Return every record below exactly as given, images excluded.

* Structured diff data
● ● ● ●
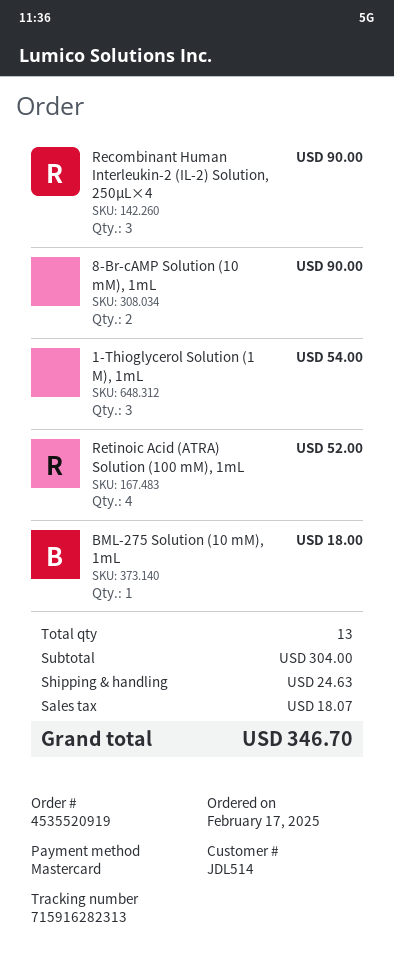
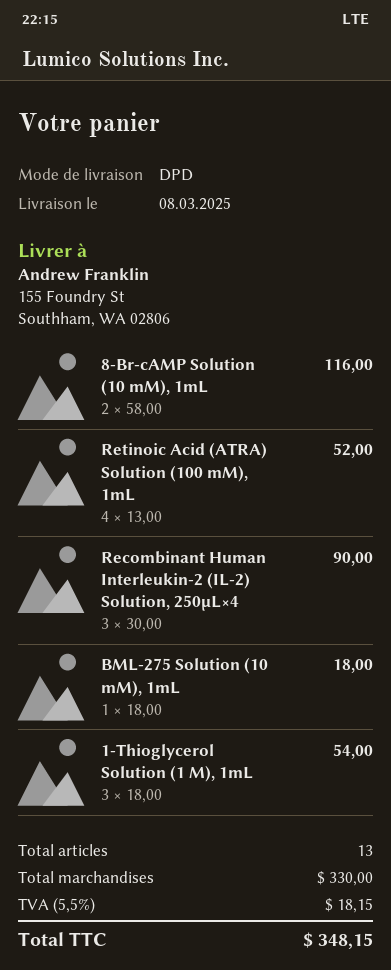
8-Br-cAMP Solution (10 mM), 1mL: 2 for 90.00 -> 2 for 116.00
subtotal: 304.00 -> 330.00
shipping: 24.63 -> none
tax: 18.07 -> 18.15
total: 346.70 -> 348.15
● ● ● ●
* Problem solution
8-Br-cAMP Solution (10 mM), 1mL: 2 for 90.00 -> 2 for 116.00
subtotal: 304.00 -> 330.00
shipping: 24.63 -> none
tax: 18.07 -> 18.15
total: 346.70 -> 348.15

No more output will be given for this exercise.